1. 00:00 Various of pilot Fabio Barone warming up on board of his Ferrari on the deck of Trieste ship
2. 00:16 Mechanics checking brakes
3. 00:26 Wide of Trieste aircraft carrier
4. 00:29 Various of speed record attempt
5. 00:59 Barone hugging his team
6. 01:06 Aerial of flight deck
7. 01:14 Barone celebrating
8. 01:20 SOUNBITE (Italian): Fabio Barone, driver:
“The main thing you focus on it’s concentration and then you realise that you are breaking the record only when you are halfway. Because once you are aware that the car departed well you know you will arrive well. If you start badly you will fail."
(How was braking?)
"Quite well, very close to the limit, we got on the ski jump."
(Concerned in that moment?)
"No, you just thing about what you need to do.”

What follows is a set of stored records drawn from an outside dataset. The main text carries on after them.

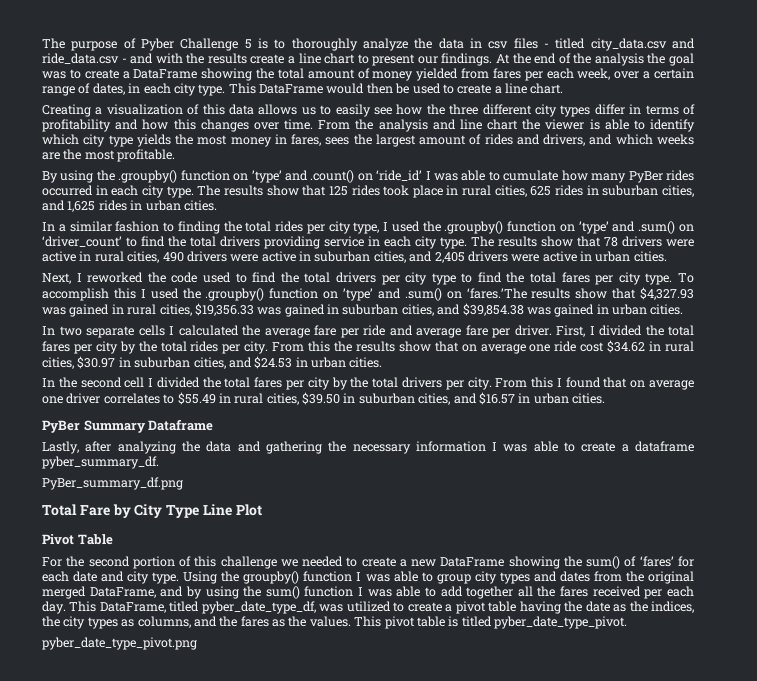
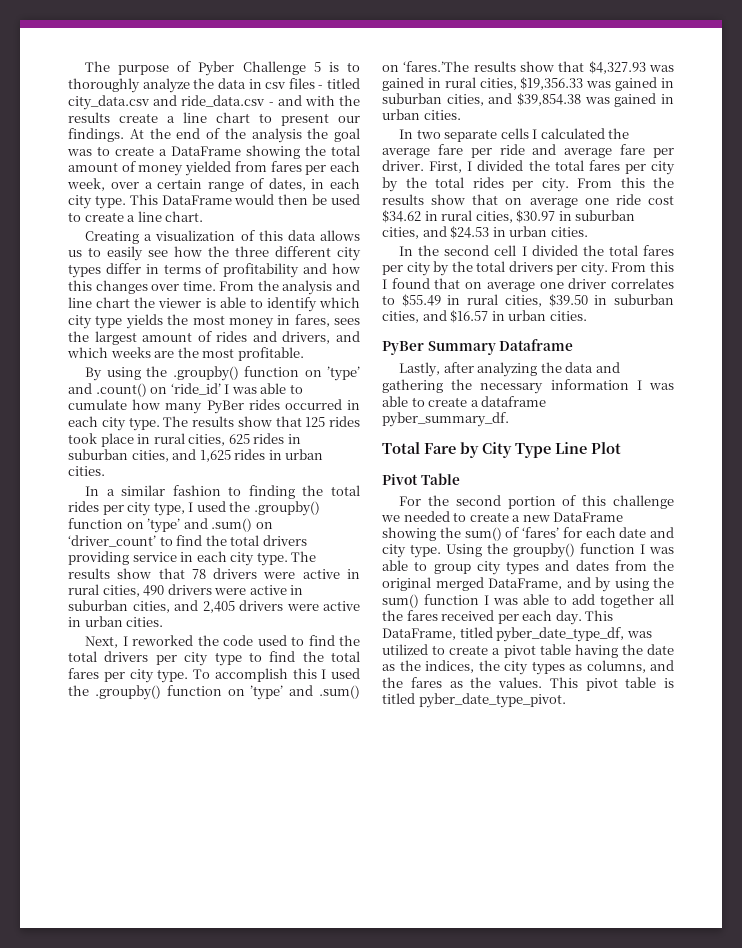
[42,477,183,490] // PyBer_summary_df.png -> (509, 419) none
[42,637,197,650] // pyber_date_type_pivot.png -> (566, 700) none

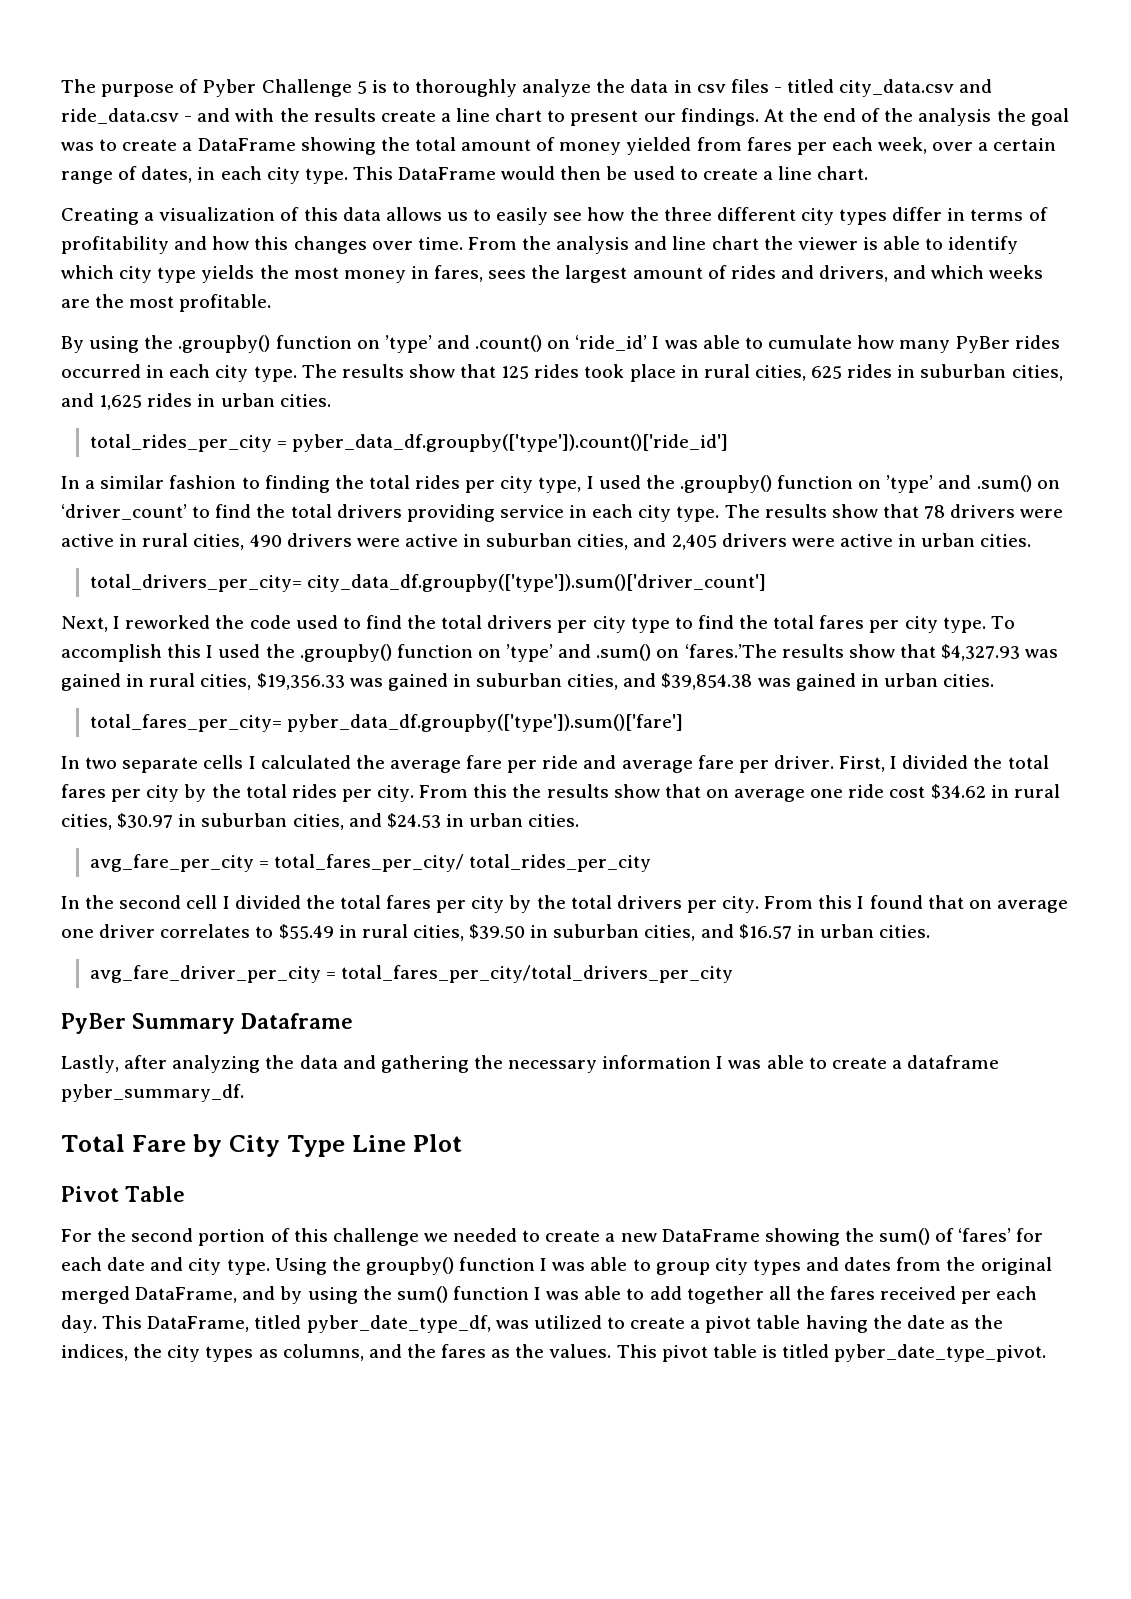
(105, 471) none -> [89,434,728,452] // total_rides_per_city = pyber_data_df.groupby(['type']).count()['ride_id']
(164, 622) none -> [89,574,766,592] // total_drivers_per_city= city_data_df.groupby(['type']).sum()['driver_count']
(461, 115) none -> [89,714,683,732] // total_fares_per_city= pyber_data_df.groupby(['type']).sum()['fare']
(588, 232) none -> [89,854,651,872] // avg_fare_per_city = total_fares_per_city/ total_rides_per_city
(587, 316) none -> [89,965,733,983] // avg_fare_driver_per_city = total_fares_per_city/total_drivers_per_city

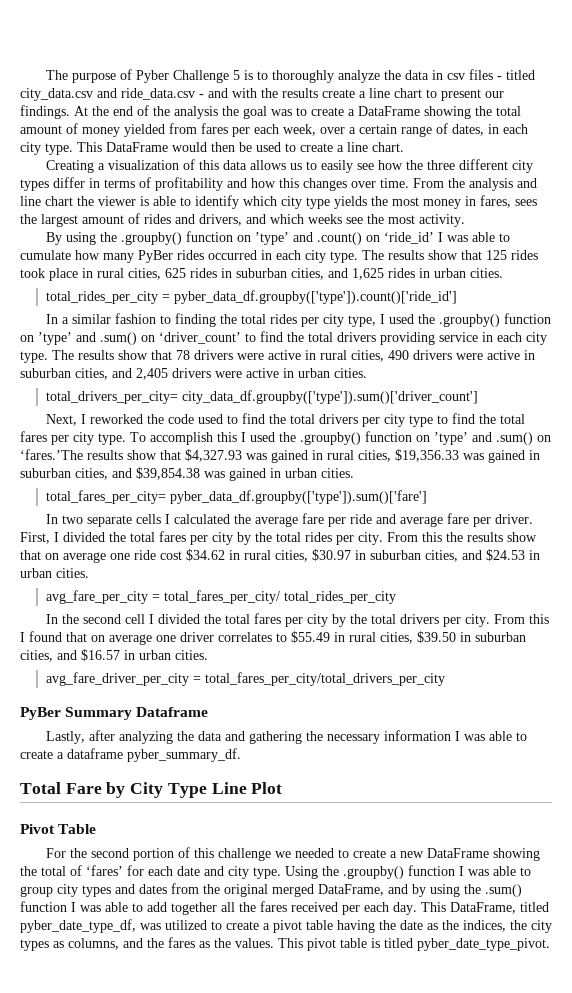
[61,294,272,312] are the most profitable. -> [346,214,465,227] see the most activity.
[879,1228,931,1245] sum() -> [41,866,66,876] total
[365,1257,454,1275] groupby() -> [343,866,404,879] .groupby()
[396,1286,448,1303] sum() -> [485,884,522,897] .sum()

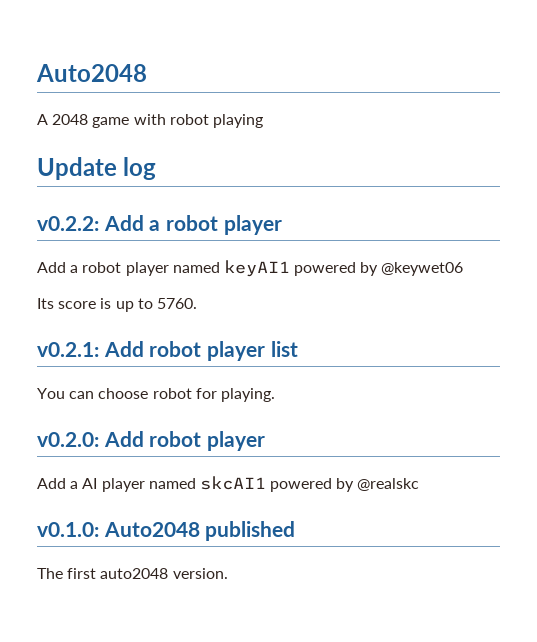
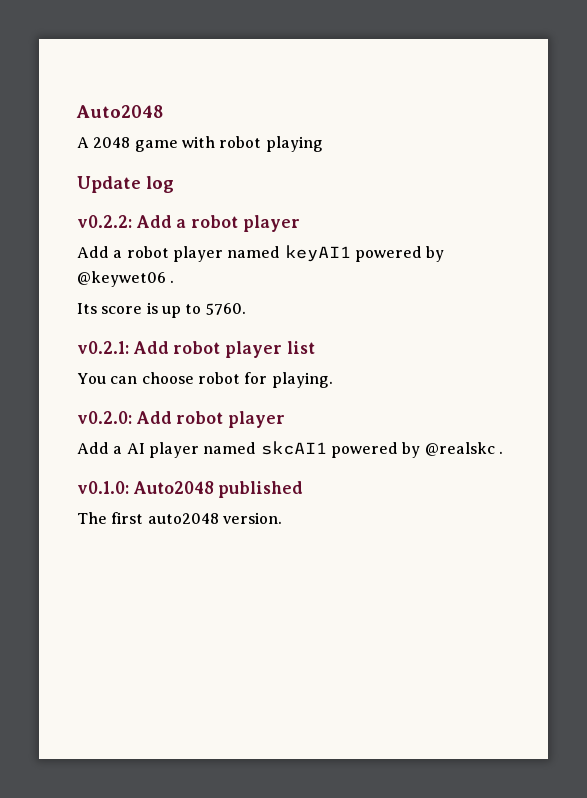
(464, 269) none -> [170,280,175,283] .
(420, 484) none -> [498,451,503,454] .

9. 01:42 SOUNDBITE (Italian): Roberto Paolino, Italian timekeepers federation:
“We did not have any issues. We just had to check the speedometer and confirm the speed, which was 164 kilometres per hour, as recorded on the Ferrari’s speedometer."
(So we have a record?)
"Yes we have an official record.”
10. 02:01 Barone celebrating
11. 02:13 Ferrari car
12. 02:18 Barone with ship commander
13. 02:22 Aerial of Trieste Italian navy aircraft carrier
SOURCE: Associated Press
DURATION: 02:31
STORYLINE:
Along Italy’s central coast on Thursday, driver Fabio Barone raced across the flight deck of a navy ship while chasing a world record: the fastest car on a boat.
Last year, Barone set the Italian Timekeepers Federation’s record on another aircraft carrier in southern Italy, hitting 152 kilometers per hour (94.4 mph).
On Thursday in Civitavecchia, on the coast near Rome, he aimed to reach 160 kph then hit the brakes before launching off the deck’s so-called “ski-jump” and smashing into the cruise ship stationed just fore.
Race engineer Alessandro Tedino told The Associated Press that he wasn’t sure the record was going to be attained.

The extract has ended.